Dentist Is Filling a Big Need in Afghanistan
SANTA BARBARA — A few weeks ago, it was just a big, beige metal box in a dusty lot off Yanonali Street.
But a few months from now, it will be one of the only dental clinics in war-ravaged Afghanistan, a land where lethal dental infections are among the many preventable conditions that have driven the average life span down to 42.
The clinic-to-be is the brainchild of Dr. Jim Rolfe, a 67-year-old Santa Barbara dentist who spent a couple of vacations filling cavities and yanking teeth for Afghans who had never seen a dentist or, in some cases, a toothbrush.
“Ninety percent of the world hates America, and it doesn’t have to be that way,” said Rolfe, a trim, bearded man with a silver ponytail and golden wire-rim glasses. “We can make a positive difference in places like the Middle East.”
On a sultry evening late last month, Rolfe watched a crane slowly hoist the shipping container crammed with dental equipment and another laden with construction supplies onto trucks bound for the docks in Long Beach.
“Seeing them leave with our project on their backs was kind of a melancholy moment,” said Rolfe, who landed in Santa Barbara three decades ago as an in-house dentist -- and sometime goatherd -- for a now-defunct commune.
After the containers arrive at the Pakistani port of Karachi, they’ll be hauled overland to Kabul, Afghanistan, where Rolfe will unpack them on a patch of land inside the city’s Darul-Aman medical complex.
The parcel, which has been earmarked for the makeshift clinic by the Afghan government, will be the site of a permanent dental-training facility that Rolfe hopes to build later. In the meantime, patients will be treated inside his labor of love: a fenced-off freight container shielded from the baking sun by a prefabricated plywood roof.
It’s not a mission for the faint of heart. With some sections of the country still virtually lawless after three decades of war, Afghanistan is experiencing a resurgence of violent attacks by Islamic militants.
The country also has been shaken by riots evidently reflecting dissatisfaction in some areas with the U.S.-backed government led by President Hamid Karzai.
Even so, over the last 18 months, Rolfe has poured more than $200,000 into what he calls the Afghanistan Dental Relief Project. Still working full time, he has spent his off hours inside the 320-square-foot box, constructing three intricately designed treatment rooms, a sterilization area and a lab for the manufacture of dental prosthetics.
Falling in a tangle of electrical wires once, he smashed four ribs, tore both rotator cuffs and wound up in a local hospital. Gashing himself with a saw blade another time, he anesthetized his own wound and stitched himself up.
“It’s been tough, but I didn’t know of another way to do it,” he said. “I talked to several organizations about partnering, but they’d try to take control. The only way I could get it done was to keep on doing it.”
The project is far from finished.
With another two shipping containers waiting in Kabul, Rolfe plans to set up a quadrangle overlaid by a large roof. In addition to a generator, a transformer and water-purification equipment, he has shipped over enough equipment for a dozen additional treatment rooms -- not to mention shoes for 1,200 orphans.
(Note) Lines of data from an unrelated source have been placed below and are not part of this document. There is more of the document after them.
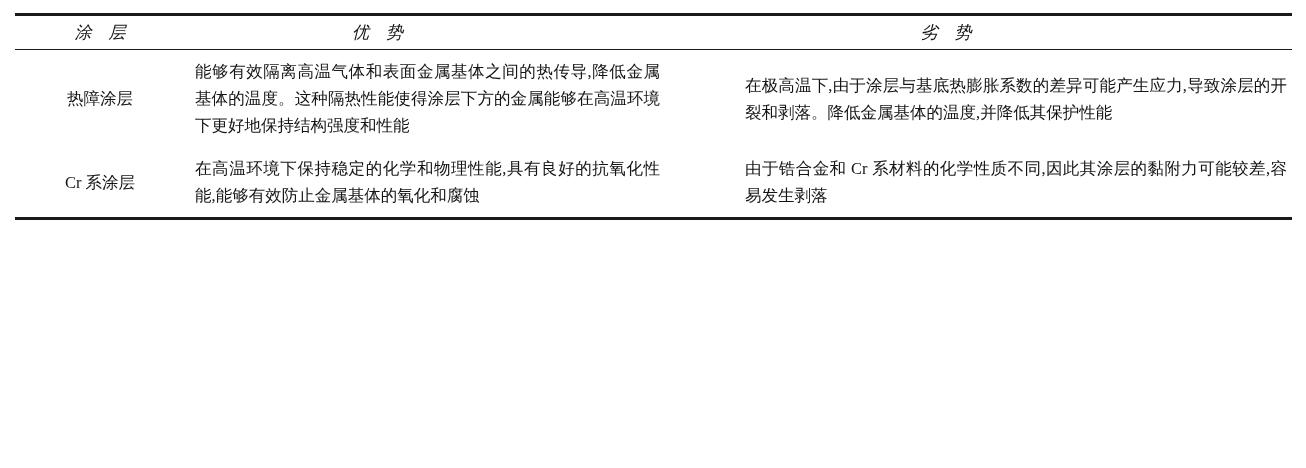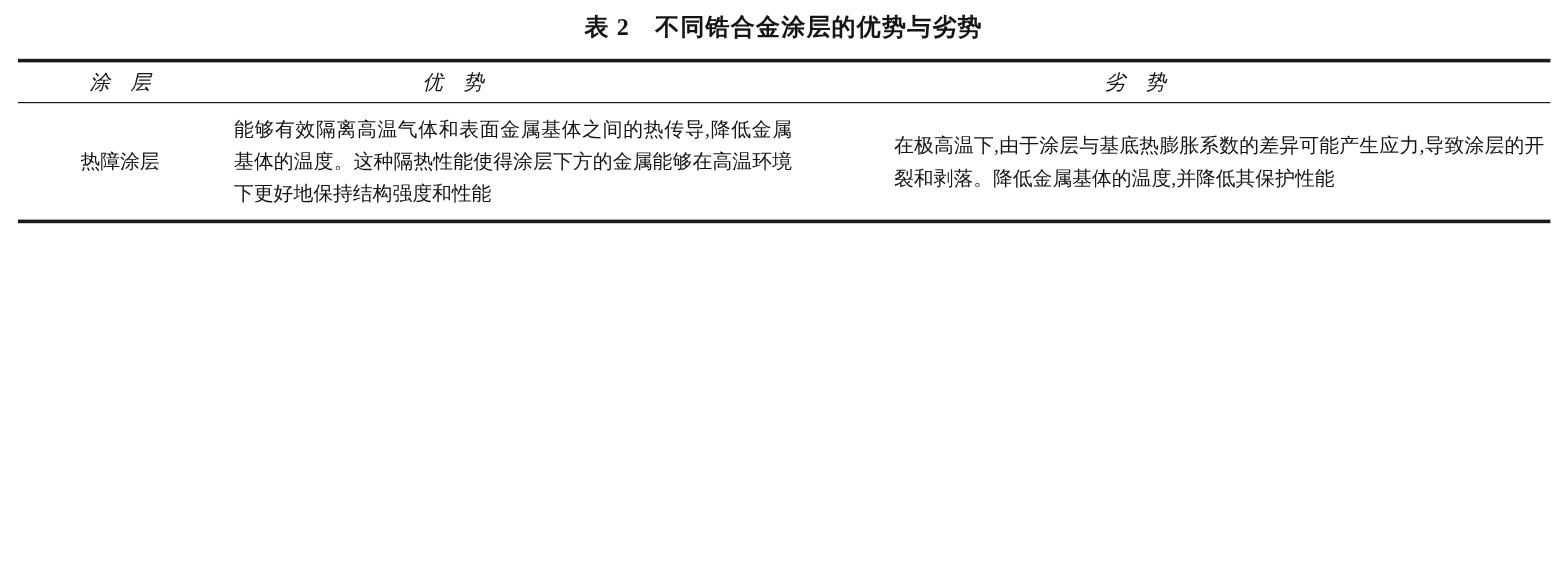--- a/index.html
+++ b/index.html
@@ -43,7 +43,6 @@
 <body>
 
 <div class="page">
-  <div class="title">表 2　不同锆合金涂层的优势与劣势</div>
 
   <table class="coatings">
     <colgroup>

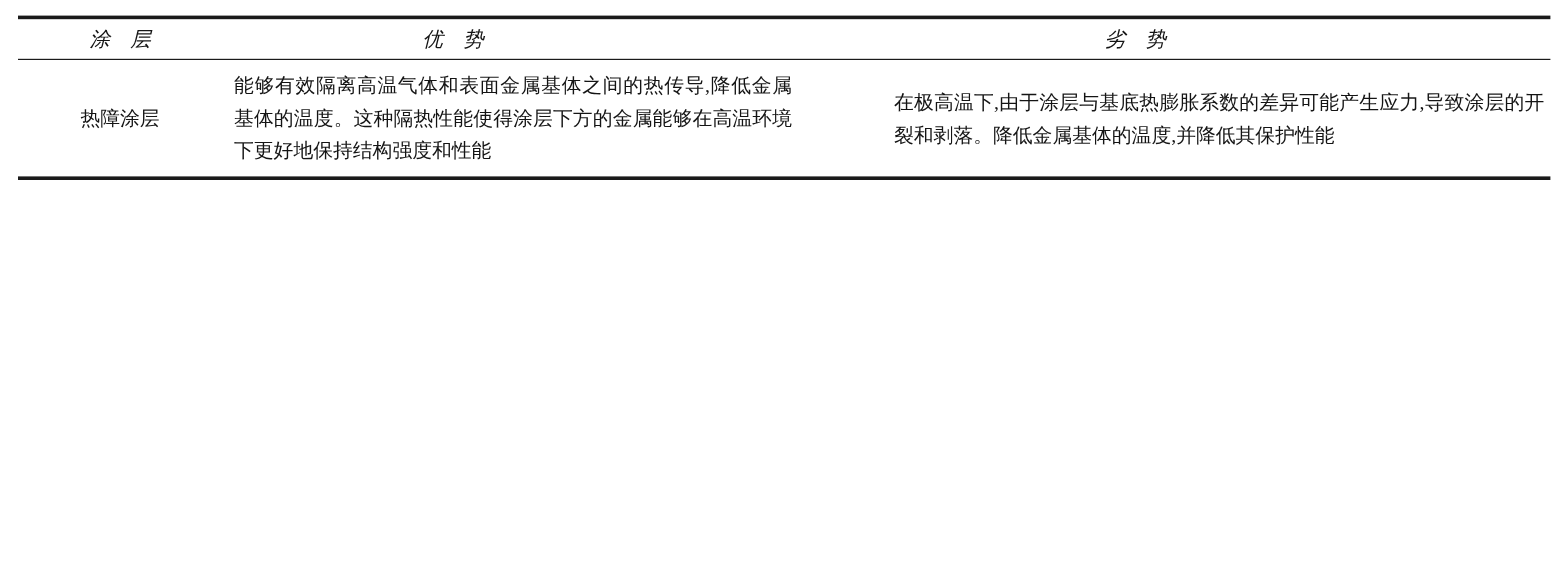--- a/index.html
+++ b/index.html
@@ -63,6 +63,11 @@
         <td class="adv">能够有效隔离高温气体和表面金属基体之间的热传导,降低金属基体的温度。这种隔热性能使得涂层下方的金属能够在高温环境下更好地保持结构强度和性能</td>
         <td class="dis">在极高温下,由于涂层与基底热膨胀系数的差异可能产生应力,导致涂层的开裂和剥落。降低金属基体的温度,并降低其保护性能</td>
       </tr>
+      <tr>
+        <td class="coating">Cr 系涂层</td>
+        <td class="adv">在高温环境下保持稳定的化学和物理性能,具有良好的抗氧化性能,能够有效防止金属基体的氧化和腐蚀</td>
+        <td class="dis">由于锆合金和 Cr 系材料的化学性质不同,因此其涂层的黏附力可能较差,容易发生剥落</td>
+      </tr>
     </tbody>
   </table>
 </div>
Rolfe said donations have been sporadic. American Tooth Industries in Oxnard gave $122,000 in dentures. An Orange County elementary school gave 7,000 toothbrushes. And Rolfe has collected used chairs, X-ray machines, dental tools and the like from dentists throughout California.
A few of his patients have pitched in as well. Aerospace engineer Scott Savre figures he spent 1,000 hours helping with design and construction. Yoshiko Nester, Rolfe’s girlfriend, revved up her power tools on weekends. She also decorated the treatment-room walls with the words “love,” “peace” and “dream,” ornately painted in English and Farsi.
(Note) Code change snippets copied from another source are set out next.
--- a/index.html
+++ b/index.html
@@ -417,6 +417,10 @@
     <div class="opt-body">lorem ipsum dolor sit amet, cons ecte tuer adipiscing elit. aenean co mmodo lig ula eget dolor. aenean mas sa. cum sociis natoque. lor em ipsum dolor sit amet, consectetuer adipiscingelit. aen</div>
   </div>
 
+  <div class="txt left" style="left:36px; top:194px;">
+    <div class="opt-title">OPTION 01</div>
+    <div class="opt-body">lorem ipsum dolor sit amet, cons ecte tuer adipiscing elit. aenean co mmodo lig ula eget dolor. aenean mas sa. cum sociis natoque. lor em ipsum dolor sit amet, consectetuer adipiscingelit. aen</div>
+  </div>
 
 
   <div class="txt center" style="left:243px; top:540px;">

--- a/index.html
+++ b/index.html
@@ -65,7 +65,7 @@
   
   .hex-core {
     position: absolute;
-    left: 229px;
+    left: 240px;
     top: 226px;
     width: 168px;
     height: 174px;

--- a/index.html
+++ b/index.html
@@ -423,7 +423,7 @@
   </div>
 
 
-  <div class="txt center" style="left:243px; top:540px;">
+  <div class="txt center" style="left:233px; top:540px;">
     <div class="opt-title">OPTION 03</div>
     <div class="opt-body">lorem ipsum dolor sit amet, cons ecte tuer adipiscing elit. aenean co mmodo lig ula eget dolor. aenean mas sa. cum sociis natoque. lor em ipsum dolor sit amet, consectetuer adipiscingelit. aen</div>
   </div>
Afghan officials have been warm to the project. For routine dental visits, many of them fly to Dubai, seeing no good choices at home.
“I, as the Minister, will be one of your patients and should pay a little, since I can afford it,” wrote Mohammad Pashtun, the nation’s minister of urban development and housing, in a 2005 letter to Rolfe.
Passionate in his belief that the United States has contributed heavily to the degradation of Afghanistan, Rolfe spent three weeks at an orphanage there in 2002, working from dawn to dusk on patients who had trekked to see him from the most remote corners of isolated Wardak province.
He returned to Afghanistan for a couple of weeks two years later, offering his services at a women’s clinic in Kabul.
On his upcoming trip, he plans to get the clinic up and running. Afterward, he’ll be back in Santa Barbara, filling cavities and yanking teeth as he drums up donations of money and manpower to keep his brainchild alive.
“This is a gift to the people of Afghanistan,” he said. “But my life is here.”